WHAT YOU WILL DO
Those lines of the following listing which contain the string "none" should be returned.

THE RECORDS
● ● ● ● ●
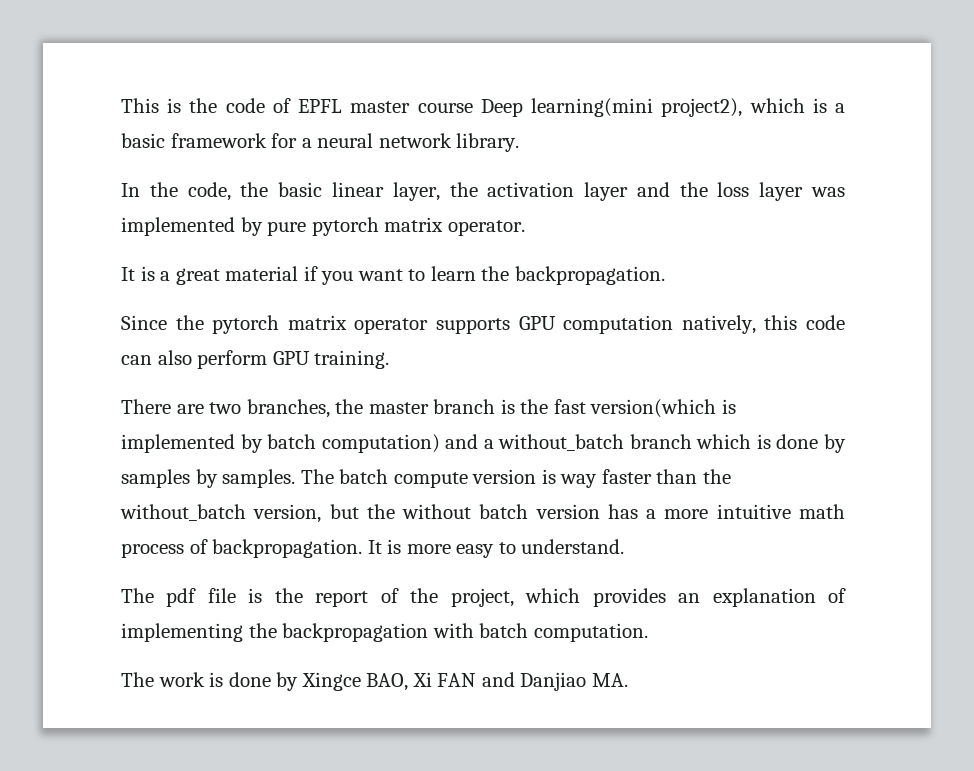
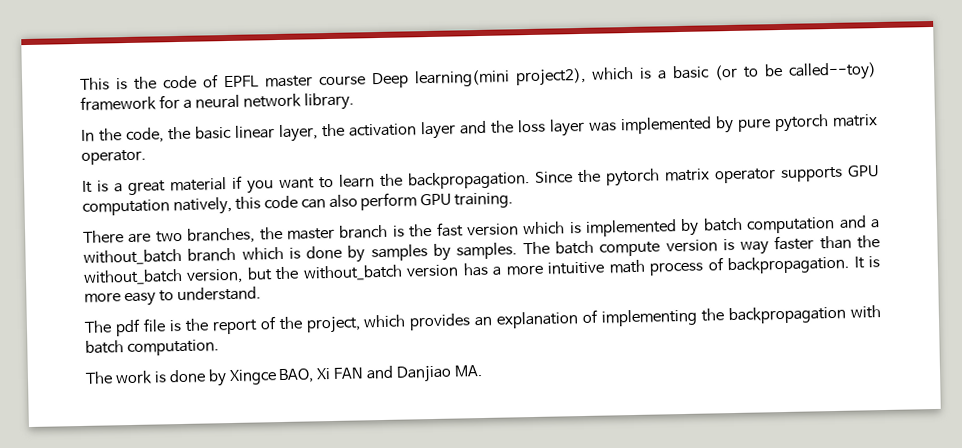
(165, 140) none -> [714,62,877,81] (or to be called--toy)
(665, 275) // -> (530, 180) none
[590,399,717,418] version(which -> [466,221,566,237] version which
[321,434,440,453] computation) -> [746,216,836,234] computation
[402,504,529,519] without batch -> [302,264,403,282] without_batch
● ● ● ● ●
OUTPUT
(165, 140) none -> [714,62,877,81] (or to be called--toy)
(665, 275) // -> (530, 180) none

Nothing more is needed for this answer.